> _Aim of the exercise_:
Tally how many lines of these entries hold the string "File". Return the number alone.

______

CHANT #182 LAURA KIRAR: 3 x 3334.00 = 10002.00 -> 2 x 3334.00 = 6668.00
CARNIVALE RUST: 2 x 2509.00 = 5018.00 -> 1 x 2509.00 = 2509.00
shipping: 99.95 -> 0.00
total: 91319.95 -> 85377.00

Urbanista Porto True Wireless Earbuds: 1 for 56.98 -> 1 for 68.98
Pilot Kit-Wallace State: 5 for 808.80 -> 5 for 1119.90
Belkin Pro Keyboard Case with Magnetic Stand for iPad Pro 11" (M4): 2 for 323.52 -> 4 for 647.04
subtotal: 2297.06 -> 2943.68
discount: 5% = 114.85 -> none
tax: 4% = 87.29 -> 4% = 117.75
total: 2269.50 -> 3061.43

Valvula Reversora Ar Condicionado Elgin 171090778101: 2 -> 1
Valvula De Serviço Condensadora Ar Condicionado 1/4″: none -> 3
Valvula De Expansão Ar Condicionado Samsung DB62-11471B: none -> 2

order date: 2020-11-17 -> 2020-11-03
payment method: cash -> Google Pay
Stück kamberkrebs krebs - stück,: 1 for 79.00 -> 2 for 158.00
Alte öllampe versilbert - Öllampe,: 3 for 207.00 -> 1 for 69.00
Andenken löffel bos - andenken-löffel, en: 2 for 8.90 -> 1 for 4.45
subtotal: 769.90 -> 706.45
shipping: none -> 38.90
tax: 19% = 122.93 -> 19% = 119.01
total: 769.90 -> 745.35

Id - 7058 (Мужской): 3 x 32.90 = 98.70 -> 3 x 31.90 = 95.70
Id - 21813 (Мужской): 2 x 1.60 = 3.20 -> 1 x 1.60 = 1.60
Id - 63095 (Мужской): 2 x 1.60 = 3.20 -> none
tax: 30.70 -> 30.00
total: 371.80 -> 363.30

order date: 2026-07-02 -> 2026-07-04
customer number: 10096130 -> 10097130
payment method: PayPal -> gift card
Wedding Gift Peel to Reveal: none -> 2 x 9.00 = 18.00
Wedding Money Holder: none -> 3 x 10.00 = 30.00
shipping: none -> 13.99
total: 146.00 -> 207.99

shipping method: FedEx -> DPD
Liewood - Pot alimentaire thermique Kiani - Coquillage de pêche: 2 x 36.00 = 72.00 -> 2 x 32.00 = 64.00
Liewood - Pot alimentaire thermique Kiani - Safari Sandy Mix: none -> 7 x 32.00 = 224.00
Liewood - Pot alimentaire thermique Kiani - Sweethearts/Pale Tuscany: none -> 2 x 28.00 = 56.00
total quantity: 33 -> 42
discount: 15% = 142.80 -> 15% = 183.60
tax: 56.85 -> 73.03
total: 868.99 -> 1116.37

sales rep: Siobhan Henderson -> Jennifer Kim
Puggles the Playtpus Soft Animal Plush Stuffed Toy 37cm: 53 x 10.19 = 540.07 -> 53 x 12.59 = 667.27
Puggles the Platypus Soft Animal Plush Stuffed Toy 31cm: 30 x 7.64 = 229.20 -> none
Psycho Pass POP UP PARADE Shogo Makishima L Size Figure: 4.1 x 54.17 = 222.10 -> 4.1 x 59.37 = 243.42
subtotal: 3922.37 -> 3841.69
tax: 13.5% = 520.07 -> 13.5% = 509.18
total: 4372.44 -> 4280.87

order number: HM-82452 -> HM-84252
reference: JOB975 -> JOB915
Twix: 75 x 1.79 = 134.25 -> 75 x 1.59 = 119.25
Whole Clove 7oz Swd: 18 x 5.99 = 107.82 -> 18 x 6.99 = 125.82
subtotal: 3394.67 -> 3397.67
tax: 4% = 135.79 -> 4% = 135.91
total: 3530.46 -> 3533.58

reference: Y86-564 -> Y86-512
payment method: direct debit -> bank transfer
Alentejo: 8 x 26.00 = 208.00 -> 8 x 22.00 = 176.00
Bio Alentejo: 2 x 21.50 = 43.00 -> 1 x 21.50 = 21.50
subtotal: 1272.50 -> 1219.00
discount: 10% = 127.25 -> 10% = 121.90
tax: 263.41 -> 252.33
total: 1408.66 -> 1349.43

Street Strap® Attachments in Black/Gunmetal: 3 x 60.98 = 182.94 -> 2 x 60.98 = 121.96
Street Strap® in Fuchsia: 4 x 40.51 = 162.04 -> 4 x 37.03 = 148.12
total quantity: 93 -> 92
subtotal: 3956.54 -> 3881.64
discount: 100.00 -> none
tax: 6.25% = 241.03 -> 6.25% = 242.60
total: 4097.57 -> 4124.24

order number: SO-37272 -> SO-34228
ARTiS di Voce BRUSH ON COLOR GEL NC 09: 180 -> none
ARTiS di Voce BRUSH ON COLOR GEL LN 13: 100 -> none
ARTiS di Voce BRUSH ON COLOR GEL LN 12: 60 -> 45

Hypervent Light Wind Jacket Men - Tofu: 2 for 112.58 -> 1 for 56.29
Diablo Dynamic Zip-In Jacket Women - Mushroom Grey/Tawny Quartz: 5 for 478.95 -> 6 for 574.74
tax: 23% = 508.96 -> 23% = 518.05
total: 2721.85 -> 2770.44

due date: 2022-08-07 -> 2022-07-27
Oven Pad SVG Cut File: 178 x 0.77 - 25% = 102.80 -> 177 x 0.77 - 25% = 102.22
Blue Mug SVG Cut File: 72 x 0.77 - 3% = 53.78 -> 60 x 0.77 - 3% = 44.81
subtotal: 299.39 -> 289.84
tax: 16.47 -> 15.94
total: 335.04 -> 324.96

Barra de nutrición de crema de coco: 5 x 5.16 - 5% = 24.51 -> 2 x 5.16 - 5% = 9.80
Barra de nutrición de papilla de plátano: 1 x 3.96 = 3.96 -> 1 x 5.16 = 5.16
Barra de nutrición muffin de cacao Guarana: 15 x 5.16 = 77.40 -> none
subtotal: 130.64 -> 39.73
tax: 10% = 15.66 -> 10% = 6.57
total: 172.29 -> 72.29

______

> _Answer section_:
2